Retrieval-Augmented Generation (RAG)

Retrieval-Augmented Generation (RAG)

Created on Sep 24, 2025, Last Updated on May 11, 2026, By a Developer

Training a Large Language Model consumes a lot of resources, and the model itself has no way to gain knowledge from outside of the training data.

Retrieval-Augmented Generation (RAG) is an AI framework that improves Large Language Model outputs by fetching relevant data from external, trusted sources before generating a response.

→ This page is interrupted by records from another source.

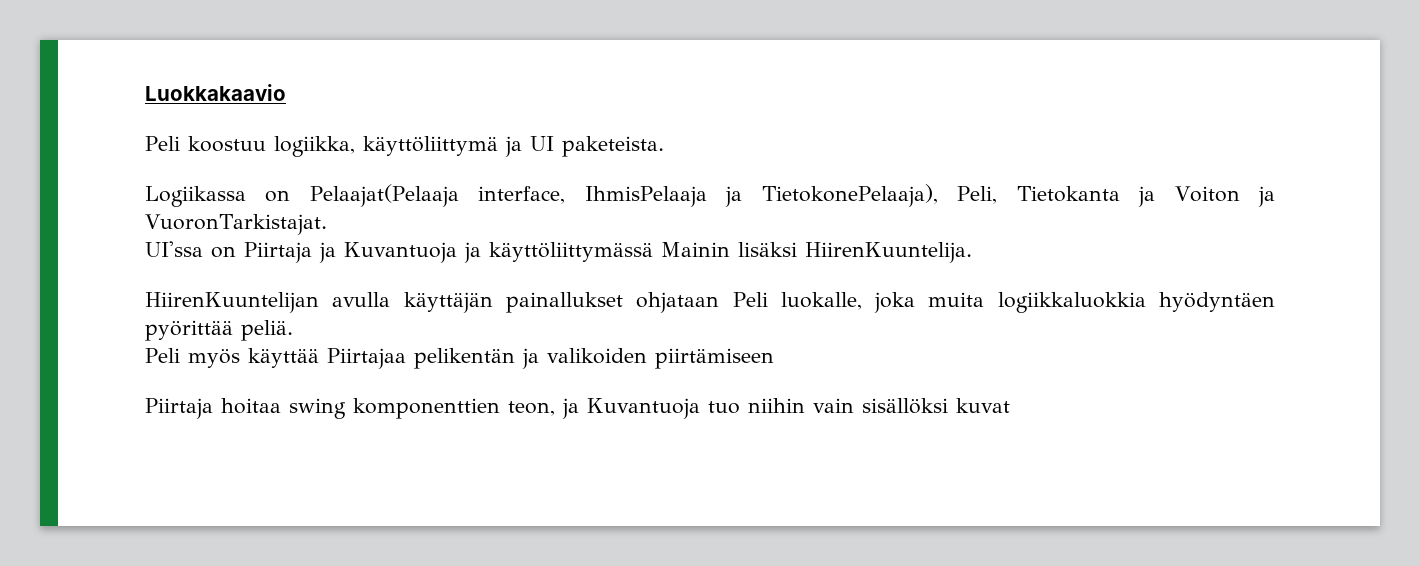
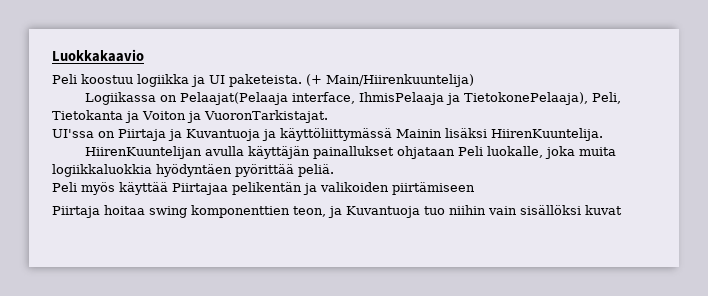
- Peli koostuu logiikka, käyttöliittymä ja UI paketeista.
+ Peli koostuu logiikka ja UI paketeista. (+ Main/Hiirenkuuntelija)

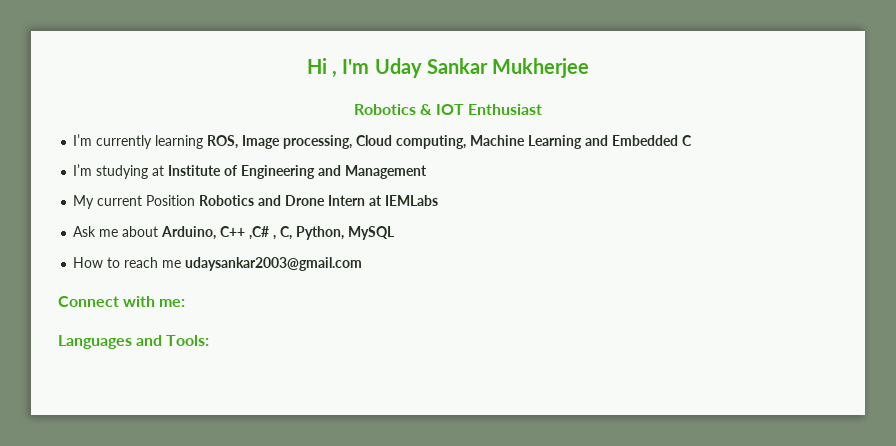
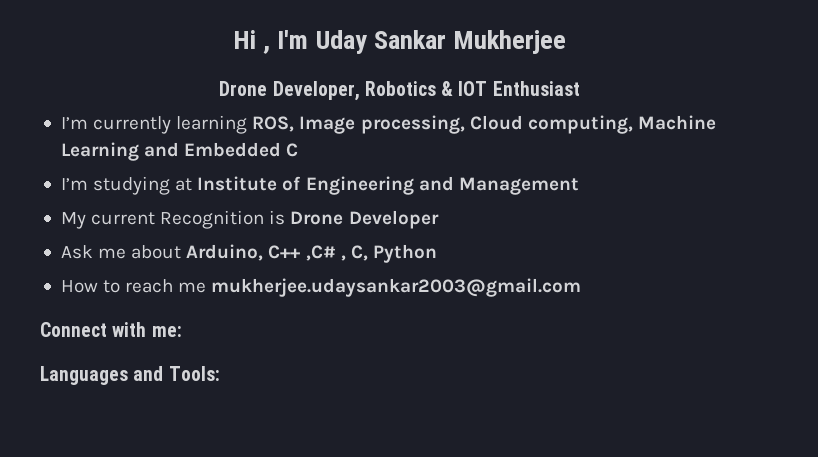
- Robotics & IOT Enthusiast
+ Drone Developer, Robotics & IOT Enthusiast
- My current Position Robotics and Drone Intern at IEMLabs
+ My current Recognition is Drone Developer
- Ask me about Arduino, C++ ,C# , C, Python, MySQL
+ Ask me about Arduino, C++ ,C# , C, Python
- How to reach me udaysankar2003@gmail.com
+ How to reach me mukherjee.udaysankar2003@gmail.com

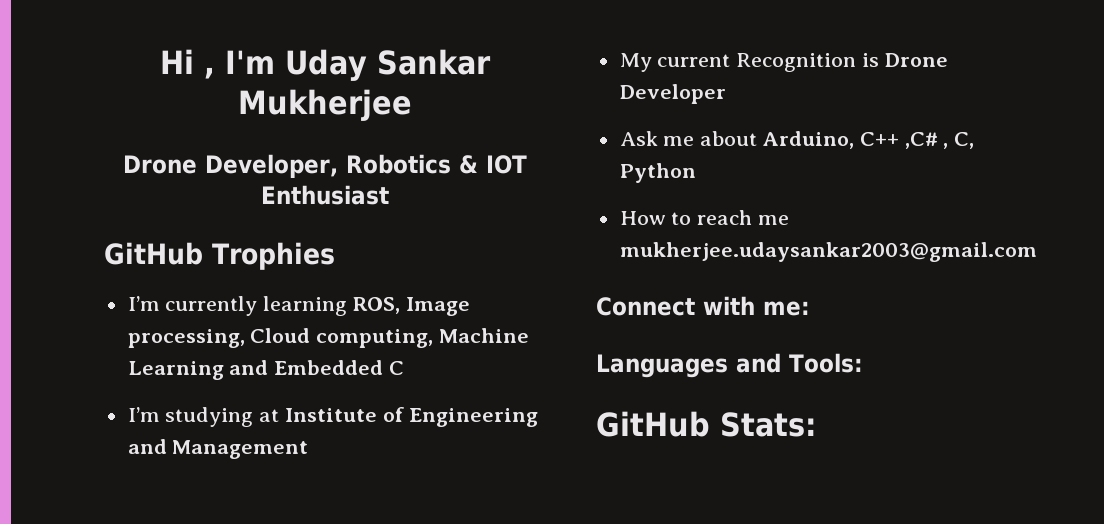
+ GitHub Trophies
+ GitHub Stats:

It reduces hallucinations and ensures accuracy by providing up-to-date context, making it ideal for domain-specific tasks and knowledge bases.

How RAG Works?


  1. Retrieval: The system takes a user query and searches an source for relevant documents or information.
  2. Augmentation: Insert the retrieved information into model context.
  3. Generation: The augmented prompt is sent to the LLM to generate a response that is grounded in the retrieved data.

Where Data From?


RAG is more of a design pattern, the actual data source can be any, or even a combination them together.

Chunking


Chunking is the practice of braking longer text documents into smaller chunks. The rationale behind this is simple. As the document become larger, the document tends to contain complex semantics meaning. Using one vector to represent the entire document likely wiped out meanings of chapters, and not necessarily can capture the meaning of the entire document precisely.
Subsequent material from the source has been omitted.